In this study we focused our analysis on myocardial segments with severe reduction of myocardial uptake, in which the detection of reversible hypoperfusion was of interest.
We found a relatively small percentage of segments (18%) with a reversible hypoperfusion at 99mTc-tetrofosmin rest images, but this improved after NTG administration. Territories with chronic hypoperfusion at rest may have coronary flow reserve that can be elicited by pharmacological stimulation. This could be also appliable to tetrofosmin as a Tc-labeled compound.
Derebek et al found a 91% concordance between 201Tl-reinjection and 99mTc-tetrofosmin following sl isosorbide dinitrate. Flotats et al concurred with these results, but using sl NTG. We found equivalent myocardial hypoperfusion reversibility between 99mTc-tetrofosmin plus NTG and 201Tl-reinjection.
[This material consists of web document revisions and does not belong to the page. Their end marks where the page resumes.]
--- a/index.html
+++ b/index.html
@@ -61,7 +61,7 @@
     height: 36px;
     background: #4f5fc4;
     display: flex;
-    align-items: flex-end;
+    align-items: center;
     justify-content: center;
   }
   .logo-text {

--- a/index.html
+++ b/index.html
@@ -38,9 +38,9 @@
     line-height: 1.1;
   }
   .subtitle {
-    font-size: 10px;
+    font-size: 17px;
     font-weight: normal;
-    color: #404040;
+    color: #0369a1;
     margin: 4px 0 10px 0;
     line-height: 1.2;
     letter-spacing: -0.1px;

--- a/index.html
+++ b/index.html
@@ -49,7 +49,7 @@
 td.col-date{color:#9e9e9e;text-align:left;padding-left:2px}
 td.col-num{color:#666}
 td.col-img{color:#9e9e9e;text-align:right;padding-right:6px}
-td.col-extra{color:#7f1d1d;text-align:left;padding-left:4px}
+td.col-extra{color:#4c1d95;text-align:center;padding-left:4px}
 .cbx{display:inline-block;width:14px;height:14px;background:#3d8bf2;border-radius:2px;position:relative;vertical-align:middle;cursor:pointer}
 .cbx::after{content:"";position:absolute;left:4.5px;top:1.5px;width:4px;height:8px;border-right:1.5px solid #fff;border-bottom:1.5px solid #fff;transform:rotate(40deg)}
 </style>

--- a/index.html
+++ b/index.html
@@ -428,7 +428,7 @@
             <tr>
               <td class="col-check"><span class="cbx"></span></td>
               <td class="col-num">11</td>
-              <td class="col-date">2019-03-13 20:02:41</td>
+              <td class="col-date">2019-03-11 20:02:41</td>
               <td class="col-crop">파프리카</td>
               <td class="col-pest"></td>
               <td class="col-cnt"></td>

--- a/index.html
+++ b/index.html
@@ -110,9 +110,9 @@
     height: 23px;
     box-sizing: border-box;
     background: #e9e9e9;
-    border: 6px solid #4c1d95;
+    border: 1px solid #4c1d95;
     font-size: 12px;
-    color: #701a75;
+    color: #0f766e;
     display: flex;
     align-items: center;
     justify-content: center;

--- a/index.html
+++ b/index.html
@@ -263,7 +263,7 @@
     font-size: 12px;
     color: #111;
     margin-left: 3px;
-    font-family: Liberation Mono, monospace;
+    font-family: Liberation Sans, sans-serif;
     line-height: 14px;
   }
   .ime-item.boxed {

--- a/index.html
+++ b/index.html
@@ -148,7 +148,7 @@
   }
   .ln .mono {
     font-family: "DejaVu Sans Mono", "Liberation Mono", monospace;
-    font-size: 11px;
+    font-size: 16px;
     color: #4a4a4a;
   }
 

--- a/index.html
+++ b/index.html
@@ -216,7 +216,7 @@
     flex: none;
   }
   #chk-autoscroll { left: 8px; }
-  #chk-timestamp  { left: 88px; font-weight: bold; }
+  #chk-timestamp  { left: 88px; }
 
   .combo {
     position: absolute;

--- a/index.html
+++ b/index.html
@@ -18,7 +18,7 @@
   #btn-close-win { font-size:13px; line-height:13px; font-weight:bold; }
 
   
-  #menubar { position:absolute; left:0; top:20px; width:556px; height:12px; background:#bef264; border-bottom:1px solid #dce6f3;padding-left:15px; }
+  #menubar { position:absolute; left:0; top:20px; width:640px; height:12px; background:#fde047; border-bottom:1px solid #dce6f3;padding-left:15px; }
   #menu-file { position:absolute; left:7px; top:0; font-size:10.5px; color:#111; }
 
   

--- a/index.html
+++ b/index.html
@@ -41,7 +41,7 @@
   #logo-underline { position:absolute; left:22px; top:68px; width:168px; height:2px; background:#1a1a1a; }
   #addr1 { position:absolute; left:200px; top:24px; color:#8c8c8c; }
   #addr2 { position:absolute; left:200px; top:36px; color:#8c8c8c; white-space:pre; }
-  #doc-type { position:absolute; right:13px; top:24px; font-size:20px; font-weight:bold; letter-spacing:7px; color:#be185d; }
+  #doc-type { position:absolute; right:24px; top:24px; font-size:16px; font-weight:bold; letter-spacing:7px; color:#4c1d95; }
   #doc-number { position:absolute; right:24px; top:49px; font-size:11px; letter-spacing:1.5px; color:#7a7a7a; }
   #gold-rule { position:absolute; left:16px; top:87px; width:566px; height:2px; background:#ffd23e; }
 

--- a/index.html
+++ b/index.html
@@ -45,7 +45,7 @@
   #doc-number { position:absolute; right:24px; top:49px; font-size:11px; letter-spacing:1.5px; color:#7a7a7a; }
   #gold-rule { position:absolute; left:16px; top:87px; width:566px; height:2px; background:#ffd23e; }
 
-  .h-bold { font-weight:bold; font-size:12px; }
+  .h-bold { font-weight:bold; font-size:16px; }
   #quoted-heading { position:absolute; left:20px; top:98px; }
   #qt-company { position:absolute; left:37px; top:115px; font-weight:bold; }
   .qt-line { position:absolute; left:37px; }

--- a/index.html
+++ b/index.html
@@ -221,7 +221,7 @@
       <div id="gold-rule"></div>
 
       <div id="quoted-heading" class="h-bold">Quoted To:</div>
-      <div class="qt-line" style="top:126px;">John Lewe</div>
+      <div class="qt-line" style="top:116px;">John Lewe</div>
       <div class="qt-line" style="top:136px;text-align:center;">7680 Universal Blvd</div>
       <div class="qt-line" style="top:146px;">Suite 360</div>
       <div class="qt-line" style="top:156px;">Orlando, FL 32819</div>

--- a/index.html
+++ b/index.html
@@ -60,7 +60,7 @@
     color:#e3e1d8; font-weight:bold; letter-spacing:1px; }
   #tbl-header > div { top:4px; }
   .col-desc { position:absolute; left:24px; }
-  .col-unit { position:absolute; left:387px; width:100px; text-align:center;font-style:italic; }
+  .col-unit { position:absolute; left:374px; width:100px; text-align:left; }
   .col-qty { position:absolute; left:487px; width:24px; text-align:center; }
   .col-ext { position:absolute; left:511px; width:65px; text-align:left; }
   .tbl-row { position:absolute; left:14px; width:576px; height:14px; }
As one serious consequence of myocardial ischemia is contractile dysfunction, we also assess the hemodynamic response to NTG. Nitrates reduce afterload due to their peripheral vasodilator actions. As this could result in an increase in LVEF, we considered possible viability only in those cases with improvement of the segmental contractility. An increase in collateral blood flow to ischemic but viable zones in response to NTG seems to be the cause of segmental contractility improvement. This would explain the concordance in results between functional and perfusion imaging.
As study limitations first-pass RNA done on a single crystal gamma camera can be inadequate for evaluation of wall motion; wall motion analysis by first-pass RNA can be only done in one projection, and that we only compared 99mTc-tetrofosmin results with 201Tl-reinjection scintigraphy, and the real "golden standard" of viability is the functional recovery after a revascularization procedure.


In myocardial infarct patients, NTG administration during a 99mTc-tetrofosmin scintigraphy improves the detection of reversible hypoperfused myocardium.